*Dataset records:*
# # #

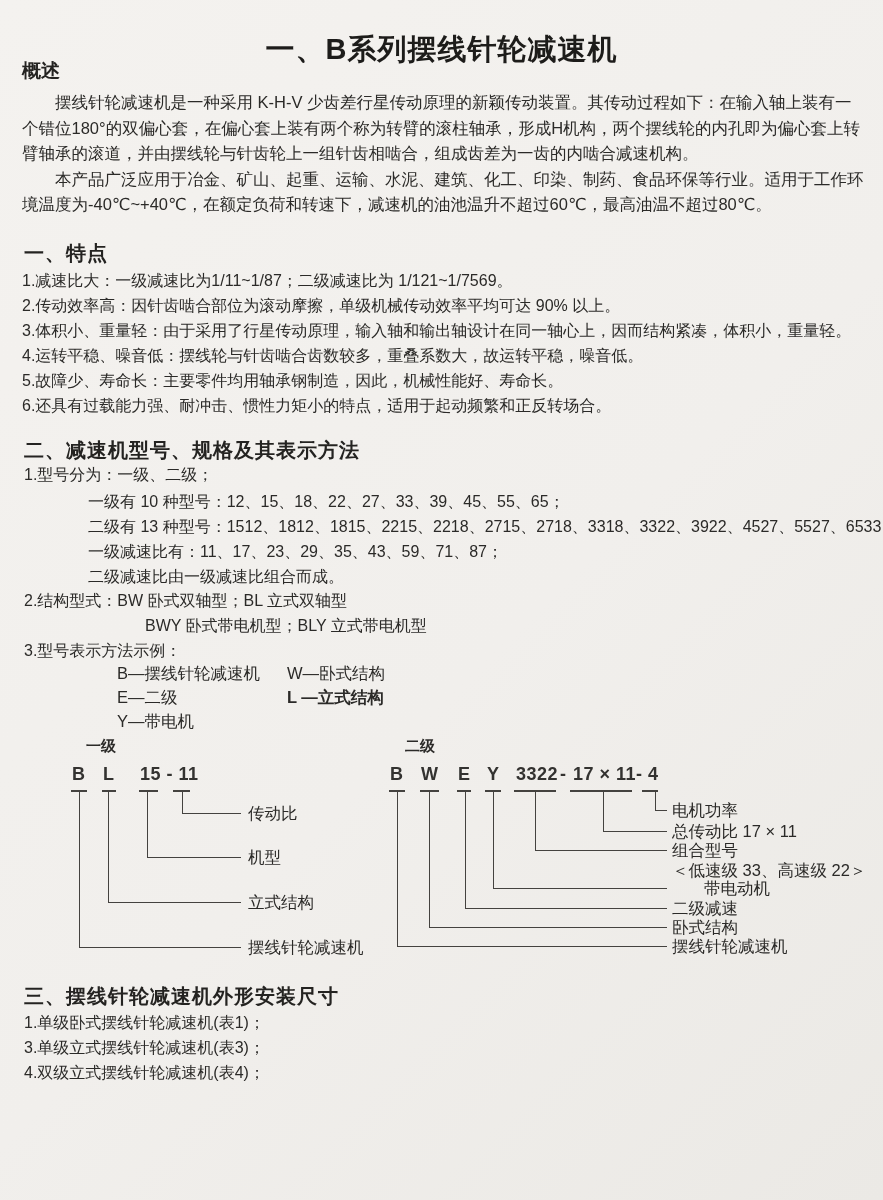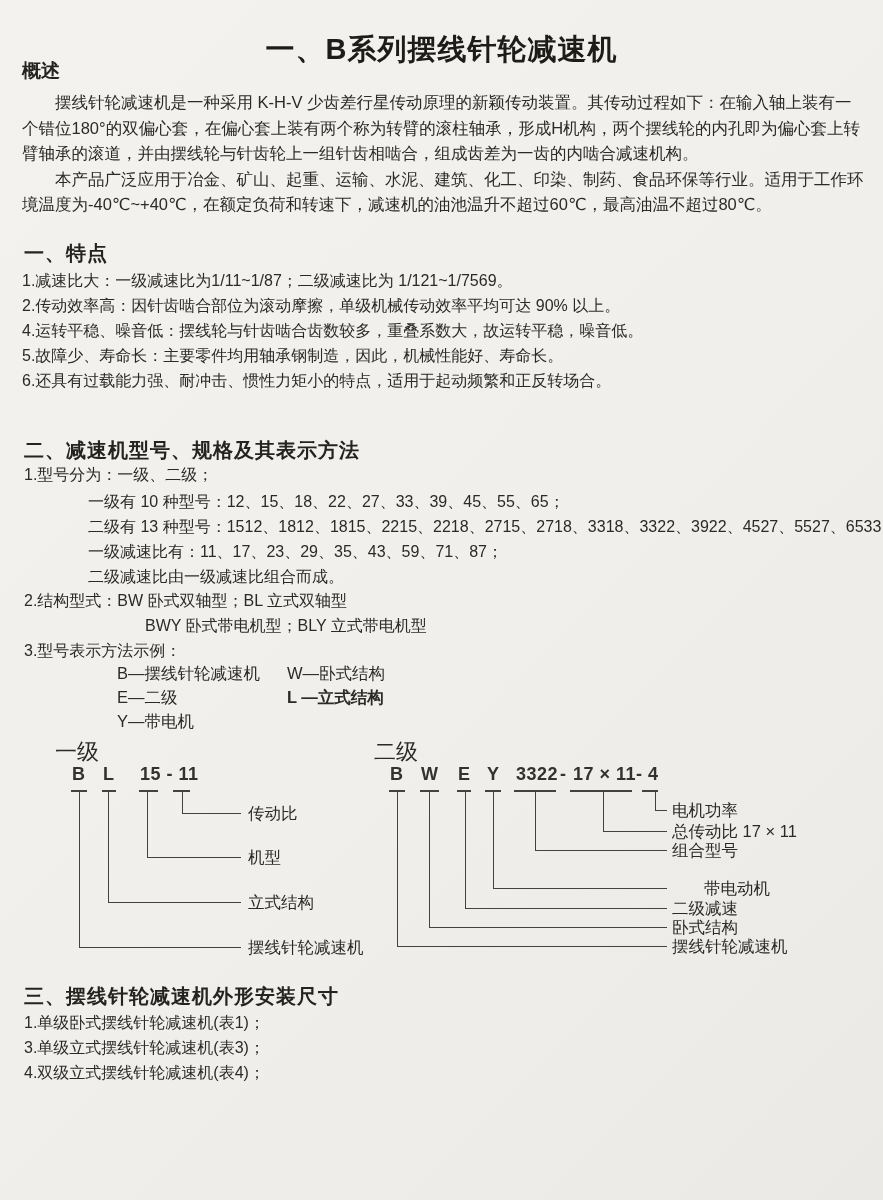--- a/index.html
+++ b/index.html
@@ -49,6 +49,7 @@
   <div class="list-block" style="top:268px;">
     <div>1.减速比大：一级减速比为1/11~1/87；二级减速比为 1/121~1/7569。</div>
     <div>2.传动效率高：因针齿啮合部位为滚动摩擦，单级机械传动效率平均可达 90% 以上。</div>
+    <div>3.体积小、重量轻：由于采用了行星传动原理，输入轴和输出轴设计在同一轴心上，因而结构紧凑，体积小，重量轻。</div>
     <div>4.运转平稳、噪音低：摆线轮与针齿啮合齿数较多，重叠系数大，故运转平稳，噪音低。</div>
     <div>5.故障少、寿命长：主要零件均用轴承钢制造，因此，机械性能好、寿命长。</div>
     <div>6.还具有过载能力强、耐冲击、惯性力矩小的特点，适用于起动频繁和正反转场合。</div>

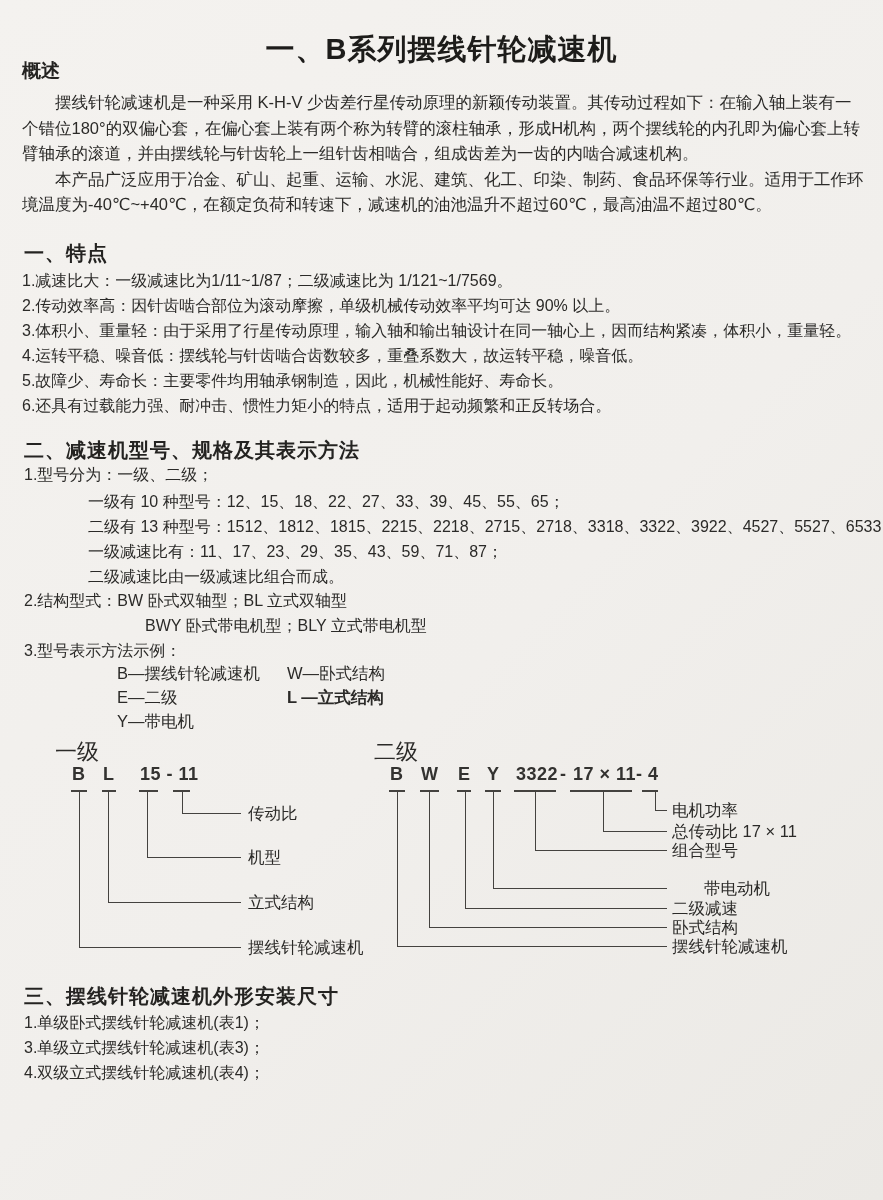--- a/index.html
+++ b/index.html
@@ -26,7 +26,7 @@
   .list-block div{height:25px;overflow:hidden;}
   .model-line{position:absolute;font-size:16px;color:#2b2a28;white-space:nowrap;}
   .legend-cell{position:absolute;font-size:16.5px;color:#2b2a28;white-space:nowrap;}
-  .diagram-label{position:absolute;font-size:22px;font-weight:400;color:#2b2a28;}
+  .diagram-label{position:absolute;font-size:15px;font-weight:700;color:#2b2a28;margin-left:31px;}
   .code-token{position:absolute;top:764px;font-size:18px;font-weight:600;color:#333230;white-space:nowrap;letter-spacing:0.5px;}
   .code-underline{position:absolute;top:790px;height:2px;background:#44423f;}
   .connector{position:absolute;top:792px;border-left:1.5px solid #44423f;border-bottom:1.5px solid #44423f;}

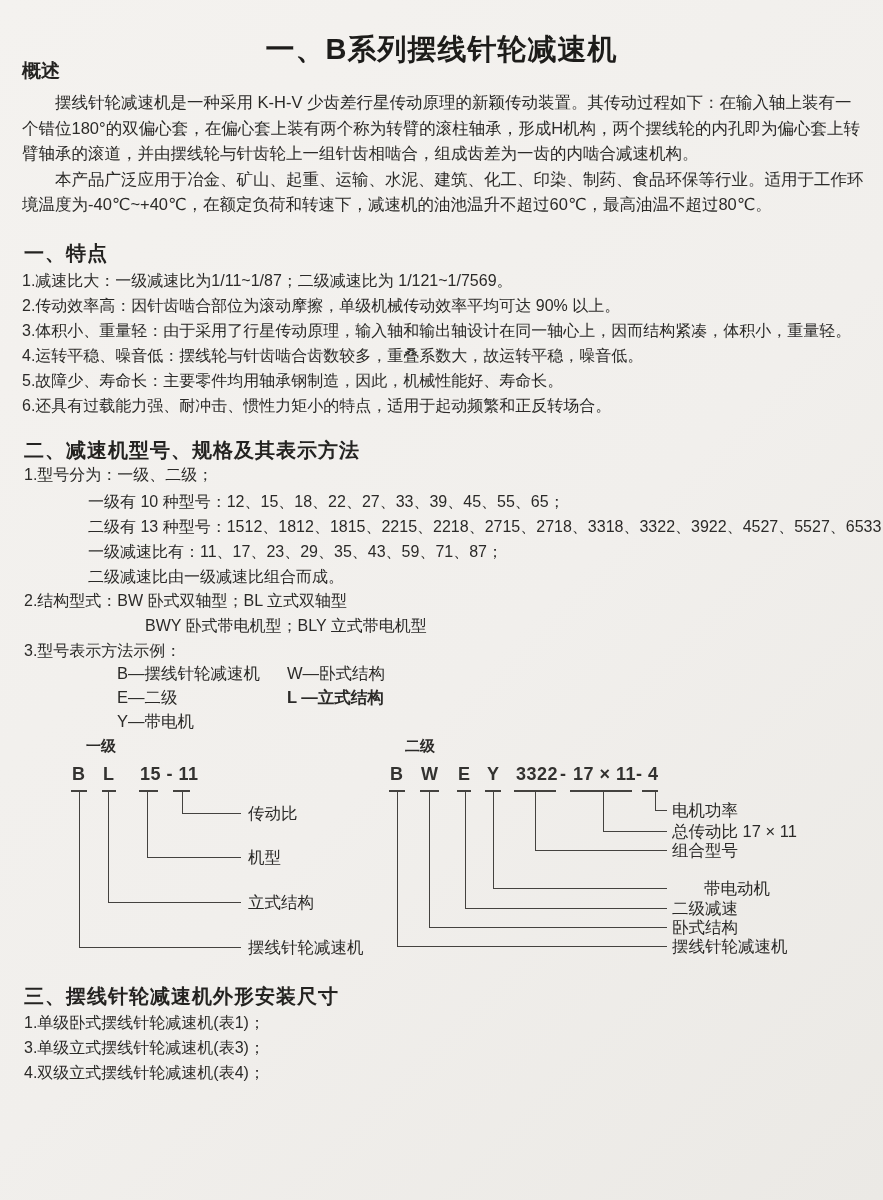--- a/index.html
+++ b/index.html
@@ -121,6 +121,7 @@
   <div class="callout-label" style="left:672px;top:799px;">电机功率</div>
   <div class="callout-label" style="left:672px;top:820px;">总传动比 17 × 11</div>
   <div class="callout-label" style="left:672px;top:839px;">组合型号</div>
+  <div class="callout-label" style="left:672px;top:859px;">＜低速级 33、高速级 22＞</div>
   <div class="callout-label" style="left:672px;top:877px;margin-left:32px;">带电动机</div>
   <div class="callout-label" style="left:672px;top:897px;">二级减速</div>
   <div class="callout-label" style="left:672px;top:916px;">卧式结构</div>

# # #

Search the material for "block" and copy each matching line.

   <div class="list-block" style="top:268px;">
   .list-block div{height:25px;overflow:hidden;}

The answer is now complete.